Toutefois, le contrôle de gestion sociale tente de chercher une conciliation. Pour cela, il propose un objet commun de réflexion - le pilotage des effectifs et de la masse salariale -. Martory (2009) décrit bien la manière dont la masse salariale constitue une préoccupation commune pour les responsables de la fonction personnel et les financiers et contrôleurs de gestion (p. 9). Plus globalement, le contrôle de gestion sociale insiste sur une coordination entre les différentes fonctions. Martory (2009, p. 173) parle de « réflexion tripartite » entre « les

responsables d’exploitation qui connaissent les modes de régulation de la production face aux variations en personnel, les spécialistes en ressources humaines qui maîtrisent les choix et les coûts des alternatives d’emploi, les contrôleurs de gestion qui ont l’habitude de construire et de suivre des budgets flexibles ». L’ouvrage d’Alcouffe et al. (2013) abonde dans ce sens.

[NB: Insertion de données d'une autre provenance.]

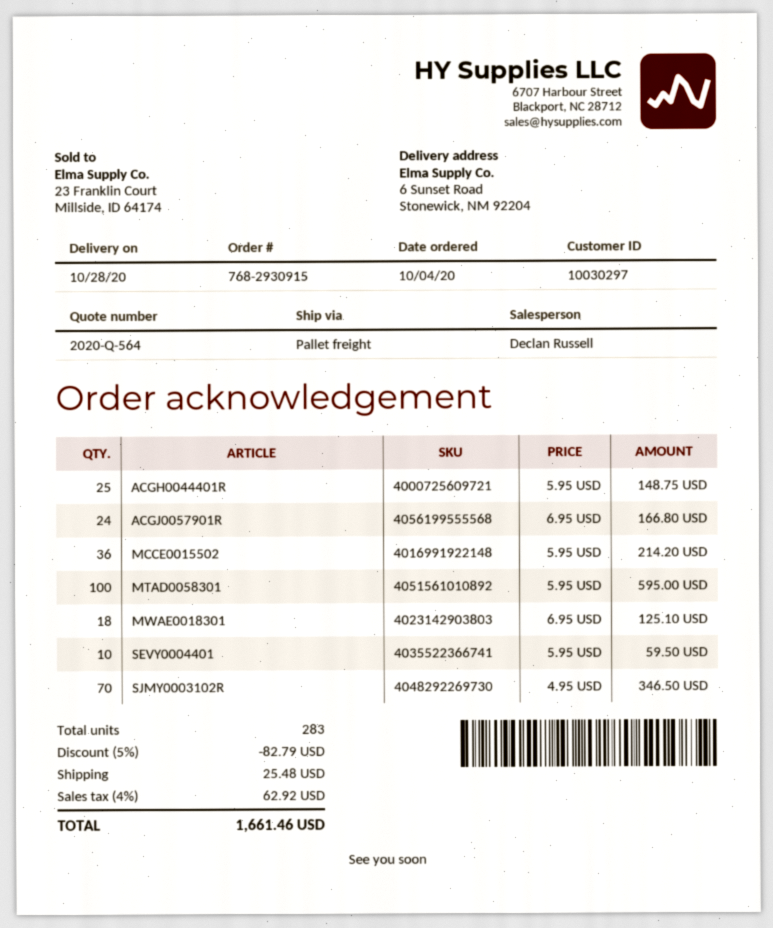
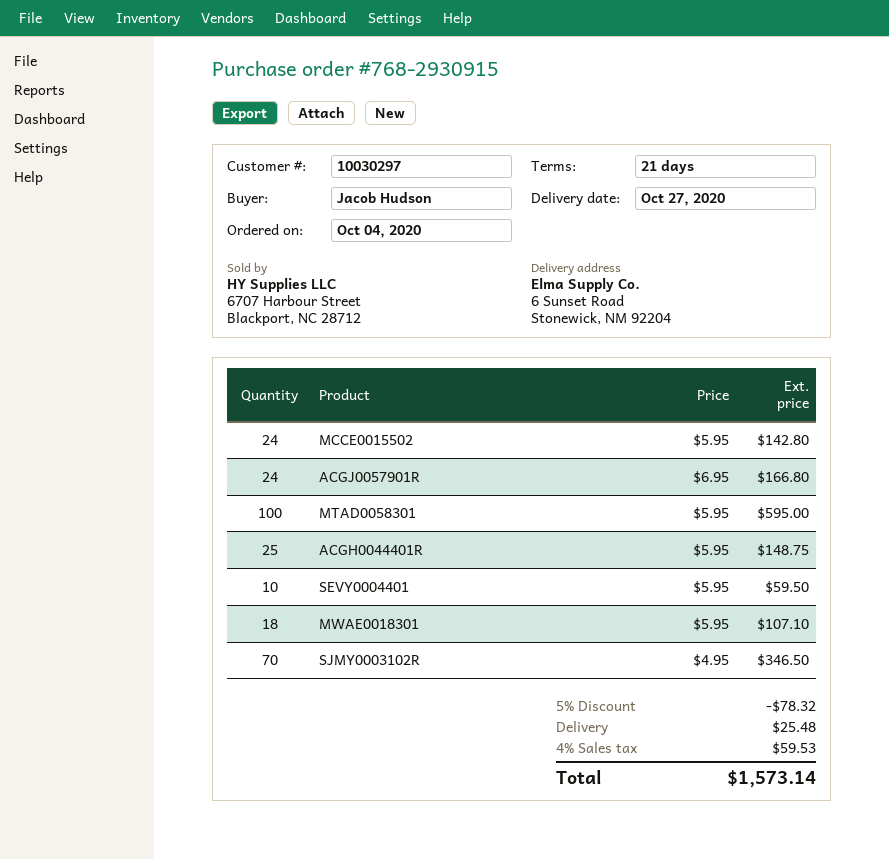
delivery date: 2020-10-28 -> 2020-10-27
MCCE0015502: 36 x 5.95 = 214.20 -> 24 x 5.95 = 142.80
MWAE0018301: 18 x 6.95 = 125.10 -> 18 x 5.95 = 107.10
discount: 5% = 82.79 -> 5% = 78.32
tax: 4% = 62.92 -> 4% = 59.53
total: 1661.46 -> 1573.14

« Malgré des préoccupations traditionnellement différentes dans leur manière de concevoir

l’organisation, les contrôleurs de gestion « spécialistes du chiffre » et les responsables des ressources humaines sont amenés à trouver des points de rencontre de plus en plus fréquents »

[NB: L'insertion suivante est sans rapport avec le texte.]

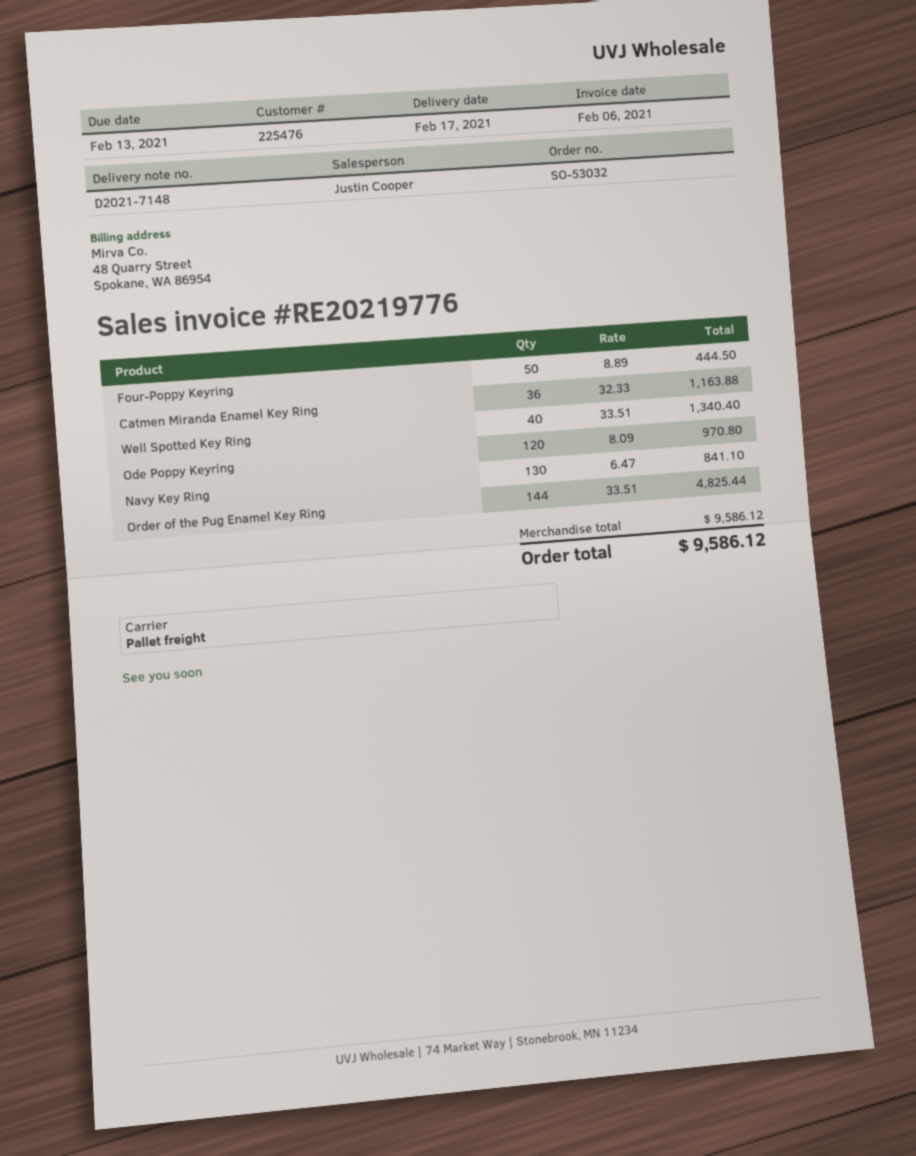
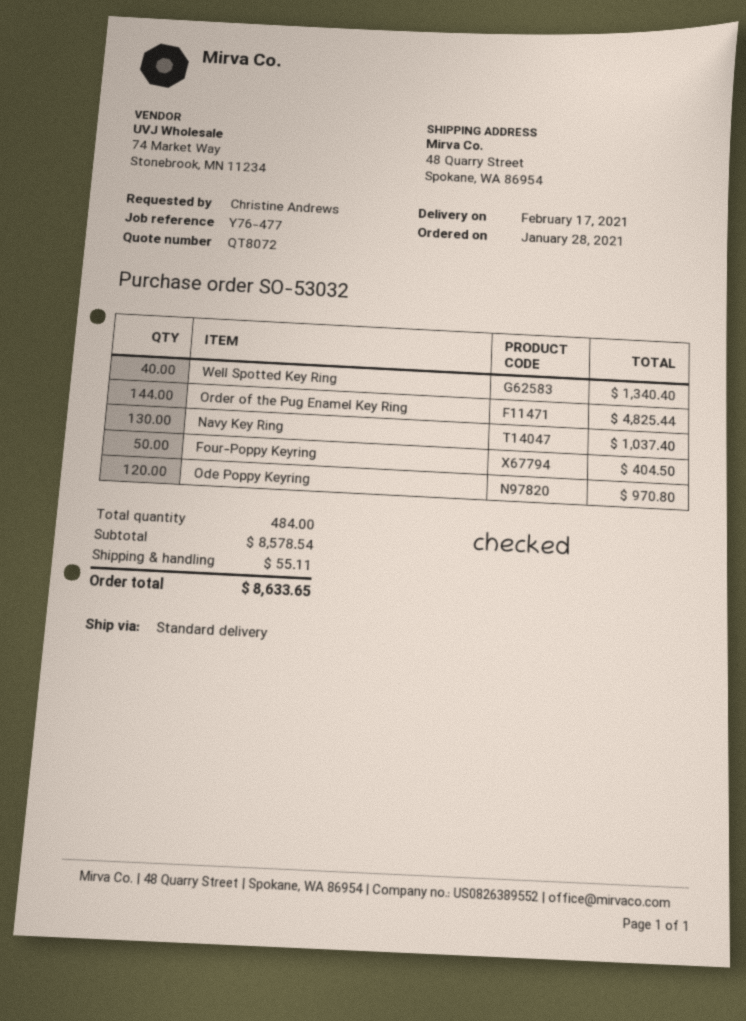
shipping method: pallet freight -> standard
Four-Poppy Keyring: 50 for 444.50 -> 50 for 404.50
Catmen Miranda Enamel Key Ring: 36 for 1163.88 -> none
Navy Key Ring: 130 for 841.10 -> 130 for 1037.40
subtotal: 9586.12 -> 8578.54
shipping: none -> 55.11
total: 9586.12 -> 8633.65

(p. 110). Les auteurs avancent un « rapprochement des deux fonctions » (p. 110). En effet, alors que la GRH serait de plus en plus financiarisée, le contrôle de gestion intègrerait mieux la « dimension humaine et sociale » (p. 110). La construction et l’utilisation des outils de gestion sont d’ailleurs identifiées comme des espaces d’échanges entre les deux fonctions : « Les

processus et les outils sont donc souvent co-développés par les deux fonctions, qu’il s’agisse des budgets ou des tableaux de bord sociaux pour ce qui relève du pilotage centralisé des ressources humaines » (Alcouffe et al. 2013, p. 116). Le contrôle de gestion sociale

symboliserait la prise en compte des deux fonctions de manière plus coordonnée. L’évolution des effectifs et des compétences est d’ailleurs citée comme exemple de ce « couple DRH-DAF » (p. 118).

Pour autant, un paradoxe suscite. Bien que les discours semblent insister sur le « capital

humain » comme « l’actif le plus important »61, il n’en demeure pas moins qu’il n’est évoqué qu’en termes de charges (Le Louarn et Daoust 2007). Dans l’état actuel des manuels universitaires, cet état n’est pas encore dépassé. L’étude exploratoire nous a permis de confronter cet état aux discours des acteurs.